Agora com o novo governo em ação, preparei uma pequena reflexão que trata da verdadeira função da Economia e seus recentes percalços no Brasil. A organização da casa exige sabedoria, especialmente de gente ao lidar com gente de diferentes formações, concepções e comportamentos. A casa em sua diversidade requer essa sabedoria, que consiste na produção e distribuição de bens e serviços de maneira equilibrada, justa e sustentável, ou seja, respeitando o meio ambiente natural e humano.
Em termos técnicos, podemos afirmar que toda e qualquer nação deseja crescer e se desenvolver. Claramente o Brasil necessita deste crescimento, ou seja, obter maior Produção Interna Bruta (PIB), que resultará em maior demanda por empregos e aumento da massa salarial. Por outro lado, o maior desafio é o desenvolvimento, que consiste na melhoria das condições de sua gente, especialmente na saúde, educação, distribuição de renda, meio ambiente e diminuição da grande desigualdade de renda.
Neste contexto, a participação da gente do governo é o principal requisito para o sucesso desta organização – tarefa complexa, pois exige o acolhimento histórico, antropológico e cultural, o equilíbrio nas relações internacionais e tantos outros aspectos ligados à formação e ao comportamento humano.

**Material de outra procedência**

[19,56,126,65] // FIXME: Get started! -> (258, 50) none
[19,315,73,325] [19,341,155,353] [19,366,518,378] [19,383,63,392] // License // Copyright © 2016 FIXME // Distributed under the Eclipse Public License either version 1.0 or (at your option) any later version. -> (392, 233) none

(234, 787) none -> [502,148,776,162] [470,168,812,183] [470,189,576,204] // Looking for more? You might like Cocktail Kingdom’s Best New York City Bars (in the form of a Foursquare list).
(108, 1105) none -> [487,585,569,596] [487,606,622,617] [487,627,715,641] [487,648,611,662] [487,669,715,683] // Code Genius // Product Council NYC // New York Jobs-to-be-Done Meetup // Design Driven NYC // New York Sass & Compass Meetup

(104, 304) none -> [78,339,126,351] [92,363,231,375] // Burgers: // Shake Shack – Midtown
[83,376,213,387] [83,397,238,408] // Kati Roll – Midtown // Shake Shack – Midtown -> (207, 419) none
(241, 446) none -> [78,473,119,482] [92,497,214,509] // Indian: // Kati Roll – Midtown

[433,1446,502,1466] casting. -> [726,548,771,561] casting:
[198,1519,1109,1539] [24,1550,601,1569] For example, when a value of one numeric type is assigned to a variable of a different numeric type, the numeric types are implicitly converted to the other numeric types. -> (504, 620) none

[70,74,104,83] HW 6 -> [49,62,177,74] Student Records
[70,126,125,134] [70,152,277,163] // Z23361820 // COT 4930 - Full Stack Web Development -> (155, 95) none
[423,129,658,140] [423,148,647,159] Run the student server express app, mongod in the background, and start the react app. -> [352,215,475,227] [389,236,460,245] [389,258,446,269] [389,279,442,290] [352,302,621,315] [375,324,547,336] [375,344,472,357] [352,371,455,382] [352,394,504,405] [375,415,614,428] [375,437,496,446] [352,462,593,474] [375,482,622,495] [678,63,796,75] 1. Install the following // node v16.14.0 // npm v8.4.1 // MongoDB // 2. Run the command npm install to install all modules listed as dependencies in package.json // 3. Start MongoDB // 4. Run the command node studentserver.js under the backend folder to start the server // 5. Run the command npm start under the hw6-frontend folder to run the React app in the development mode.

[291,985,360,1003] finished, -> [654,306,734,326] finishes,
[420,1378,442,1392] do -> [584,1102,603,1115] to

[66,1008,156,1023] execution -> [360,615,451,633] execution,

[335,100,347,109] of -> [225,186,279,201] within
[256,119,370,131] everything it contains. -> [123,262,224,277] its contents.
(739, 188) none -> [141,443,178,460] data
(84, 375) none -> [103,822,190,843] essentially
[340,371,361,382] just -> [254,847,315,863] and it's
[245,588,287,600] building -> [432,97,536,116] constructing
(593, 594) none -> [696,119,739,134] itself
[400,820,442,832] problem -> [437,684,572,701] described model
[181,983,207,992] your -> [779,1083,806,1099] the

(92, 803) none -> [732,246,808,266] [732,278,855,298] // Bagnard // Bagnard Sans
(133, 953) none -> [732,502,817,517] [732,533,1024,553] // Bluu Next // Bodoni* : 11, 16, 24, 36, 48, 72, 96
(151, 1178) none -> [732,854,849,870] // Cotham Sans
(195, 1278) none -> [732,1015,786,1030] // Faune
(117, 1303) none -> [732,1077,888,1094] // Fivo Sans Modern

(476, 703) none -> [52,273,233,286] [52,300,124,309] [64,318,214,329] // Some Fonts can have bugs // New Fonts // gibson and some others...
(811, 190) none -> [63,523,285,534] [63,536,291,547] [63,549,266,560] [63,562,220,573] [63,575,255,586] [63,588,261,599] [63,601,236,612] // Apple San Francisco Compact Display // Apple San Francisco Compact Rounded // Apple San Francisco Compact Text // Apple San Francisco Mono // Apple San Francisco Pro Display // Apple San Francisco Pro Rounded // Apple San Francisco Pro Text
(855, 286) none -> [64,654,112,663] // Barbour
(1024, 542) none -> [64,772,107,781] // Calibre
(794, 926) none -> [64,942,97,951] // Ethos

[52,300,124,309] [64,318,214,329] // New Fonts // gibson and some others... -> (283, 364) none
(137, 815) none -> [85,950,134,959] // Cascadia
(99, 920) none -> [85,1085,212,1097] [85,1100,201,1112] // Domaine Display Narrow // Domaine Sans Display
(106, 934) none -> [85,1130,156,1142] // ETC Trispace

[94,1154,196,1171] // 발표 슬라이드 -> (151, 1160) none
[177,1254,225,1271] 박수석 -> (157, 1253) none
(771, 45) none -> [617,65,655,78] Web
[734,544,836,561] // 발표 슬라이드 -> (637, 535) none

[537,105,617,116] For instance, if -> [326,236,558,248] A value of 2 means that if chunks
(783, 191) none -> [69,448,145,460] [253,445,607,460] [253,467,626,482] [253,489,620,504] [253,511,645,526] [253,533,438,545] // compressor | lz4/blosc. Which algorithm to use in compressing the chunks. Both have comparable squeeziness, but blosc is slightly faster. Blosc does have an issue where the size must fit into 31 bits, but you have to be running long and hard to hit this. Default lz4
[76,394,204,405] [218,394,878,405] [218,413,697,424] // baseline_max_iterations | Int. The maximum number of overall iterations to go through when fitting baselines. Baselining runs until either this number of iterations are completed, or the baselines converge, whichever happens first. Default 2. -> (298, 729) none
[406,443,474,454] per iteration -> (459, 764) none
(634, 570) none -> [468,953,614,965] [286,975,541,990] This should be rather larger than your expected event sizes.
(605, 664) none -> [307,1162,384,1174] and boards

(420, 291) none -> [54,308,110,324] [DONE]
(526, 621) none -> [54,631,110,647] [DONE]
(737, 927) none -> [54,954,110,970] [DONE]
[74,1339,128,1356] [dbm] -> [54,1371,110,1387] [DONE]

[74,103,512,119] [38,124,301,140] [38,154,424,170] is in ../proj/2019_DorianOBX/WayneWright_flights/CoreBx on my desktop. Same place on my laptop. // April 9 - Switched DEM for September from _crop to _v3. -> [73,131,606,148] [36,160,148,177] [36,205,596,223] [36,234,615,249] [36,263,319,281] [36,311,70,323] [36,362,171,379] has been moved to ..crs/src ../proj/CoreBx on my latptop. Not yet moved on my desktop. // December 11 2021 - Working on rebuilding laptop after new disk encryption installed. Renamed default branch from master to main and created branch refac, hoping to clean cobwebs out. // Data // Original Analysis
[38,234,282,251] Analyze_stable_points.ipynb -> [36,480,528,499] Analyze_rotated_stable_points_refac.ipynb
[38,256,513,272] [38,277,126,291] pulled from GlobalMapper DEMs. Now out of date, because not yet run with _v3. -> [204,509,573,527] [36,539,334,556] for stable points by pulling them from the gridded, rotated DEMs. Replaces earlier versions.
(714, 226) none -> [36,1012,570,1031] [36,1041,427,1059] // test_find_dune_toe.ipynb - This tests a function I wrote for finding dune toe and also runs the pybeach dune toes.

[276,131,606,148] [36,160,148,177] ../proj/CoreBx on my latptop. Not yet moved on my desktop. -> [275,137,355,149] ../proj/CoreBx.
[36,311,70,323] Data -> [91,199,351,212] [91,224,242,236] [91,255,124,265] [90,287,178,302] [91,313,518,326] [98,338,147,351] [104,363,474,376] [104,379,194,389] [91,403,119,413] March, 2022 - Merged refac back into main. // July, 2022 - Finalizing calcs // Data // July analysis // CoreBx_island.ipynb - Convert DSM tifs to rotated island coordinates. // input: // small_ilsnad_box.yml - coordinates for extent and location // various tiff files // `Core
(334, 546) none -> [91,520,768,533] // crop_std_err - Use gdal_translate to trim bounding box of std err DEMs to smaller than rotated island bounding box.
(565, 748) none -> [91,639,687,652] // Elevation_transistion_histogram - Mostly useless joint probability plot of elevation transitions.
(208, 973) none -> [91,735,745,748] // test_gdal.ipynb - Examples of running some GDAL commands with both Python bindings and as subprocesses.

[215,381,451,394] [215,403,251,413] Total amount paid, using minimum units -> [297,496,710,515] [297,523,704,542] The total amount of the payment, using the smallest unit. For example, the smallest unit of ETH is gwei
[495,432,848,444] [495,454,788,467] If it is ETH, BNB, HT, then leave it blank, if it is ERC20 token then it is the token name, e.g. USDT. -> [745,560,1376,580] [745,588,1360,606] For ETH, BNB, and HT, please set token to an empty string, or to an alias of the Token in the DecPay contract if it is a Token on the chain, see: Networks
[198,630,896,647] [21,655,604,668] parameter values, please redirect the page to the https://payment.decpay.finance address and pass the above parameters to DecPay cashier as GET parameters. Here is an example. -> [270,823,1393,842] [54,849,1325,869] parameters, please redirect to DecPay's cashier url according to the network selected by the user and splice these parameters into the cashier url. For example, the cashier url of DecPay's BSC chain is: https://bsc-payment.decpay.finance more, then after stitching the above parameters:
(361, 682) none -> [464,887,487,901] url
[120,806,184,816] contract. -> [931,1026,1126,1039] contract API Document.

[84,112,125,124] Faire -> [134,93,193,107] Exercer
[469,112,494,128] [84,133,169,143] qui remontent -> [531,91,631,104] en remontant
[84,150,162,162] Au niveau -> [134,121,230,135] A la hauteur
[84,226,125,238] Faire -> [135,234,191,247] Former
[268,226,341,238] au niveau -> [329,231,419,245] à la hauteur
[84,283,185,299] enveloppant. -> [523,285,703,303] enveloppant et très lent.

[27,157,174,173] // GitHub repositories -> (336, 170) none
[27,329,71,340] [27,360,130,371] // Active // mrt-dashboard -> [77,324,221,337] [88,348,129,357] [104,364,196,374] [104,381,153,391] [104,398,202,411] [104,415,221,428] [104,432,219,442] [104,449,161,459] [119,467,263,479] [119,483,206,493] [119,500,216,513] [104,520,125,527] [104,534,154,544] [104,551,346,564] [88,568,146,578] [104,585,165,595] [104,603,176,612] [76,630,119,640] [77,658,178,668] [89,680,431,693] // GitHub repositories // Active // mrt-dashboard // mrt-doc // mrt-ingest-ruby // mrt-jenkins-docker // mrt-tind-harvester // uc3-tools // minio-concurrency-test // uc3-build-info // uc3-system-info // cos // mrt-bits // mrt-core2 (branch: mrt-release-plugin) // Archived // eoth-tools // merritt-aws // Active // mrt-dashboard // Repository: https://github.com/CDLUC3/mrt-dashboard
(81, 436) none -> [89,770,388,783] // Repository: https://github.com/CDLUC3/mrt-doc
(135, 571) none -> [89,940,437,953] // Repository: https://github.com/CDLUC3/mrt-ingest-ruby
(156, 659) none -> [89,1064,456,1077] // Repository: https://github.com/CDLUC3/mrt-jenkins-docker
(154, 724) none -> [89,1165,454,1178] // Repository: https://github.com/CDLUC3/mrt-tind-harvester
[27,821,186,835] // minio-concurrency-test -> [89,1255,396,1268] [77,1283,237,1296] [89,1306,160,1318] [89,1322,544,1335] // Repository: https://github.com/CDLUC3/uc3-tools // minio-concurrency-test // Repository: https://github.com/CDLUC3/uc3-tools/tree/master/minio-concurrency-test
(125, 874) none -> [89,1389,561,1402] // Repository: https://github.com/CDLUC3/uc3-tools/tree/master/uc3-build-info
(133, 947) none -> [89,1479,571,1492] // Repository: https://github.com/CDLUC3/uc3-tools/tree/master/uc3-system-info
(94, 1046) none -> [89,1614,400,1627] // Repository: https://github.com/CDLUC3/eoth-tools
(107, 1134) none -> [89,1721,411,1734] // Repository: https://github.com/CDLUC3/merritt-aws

Nossa casa Brasil, desde sua construção, sofre com problemas em sua organização, explorada como colônia a serviço dos grandes capitais. Essa exploração se efetivou com a distribuição desigual das terras e o total desrespeito ao nosso genuíno povo, os índios, culminando para a vergonhosa escravidão de “gente importada” da África.
Com maior incentivo à participação de sua gente, desde o início dos anos 2000, esses aspectos históricos, vinham sendo tratados em meio à resistência daqueles que se apropriaram deste modelo explorador. Alguns avanços foram atingidos em várias frentes. Entretanto o grande capital elaborou sua estratégia para que o modelo explorador volte à tona, desta vez travestido de “fé”.
Neste contexto nossa casa Brasil vem sendo desorganizada desde 2016, com o impeachment de Dilma. Essa desorganização vem se dando por meio da “reorganização” da economia brasileira em prol do grande capital, agora desvendado e escancarado nas denominadas bancadas: a do boi (ruralista), a da bala (ameaças a qualquer oposição) e a da bíblia (a tal travestida “fé”). Hoje estes três B’s concentram o grande capital.
No desgoverno de Temer pseudoreformas foram aprovadas, com o intuito de apagar nossa melhor parte da história: as conquistas sociais. Quebraram-se as relações trabalhistas, educacionais e toda a flexibilidade para gastos com educação, cultura, tecnologia, saúde, meio ambiente (vide a PEC dos Gastos). Só faltou o governo Temer conseguir a aprovação da ‘reforma da previdência’, que erroneamente e insistentemente é escolhida como prioridade, pois o gasto com previdência é considerado o maior problema da economia brasileira. “Com essa reforma o Brasil, como num passe de mágica, crescerá e desenvolverá!” – visão estreita e que faz coro à proposta do grande capital.
Com a eleição de 2018, essa organização explicada vem então sendo efetivada, ou seja, a ameaça passa a ser realidade. Decretos e outras imposições já vêm sendo implementados com maior rapidez do que poderíamos imaginar. A agilidade ocorre no vácuo do recesso do poder legislativo.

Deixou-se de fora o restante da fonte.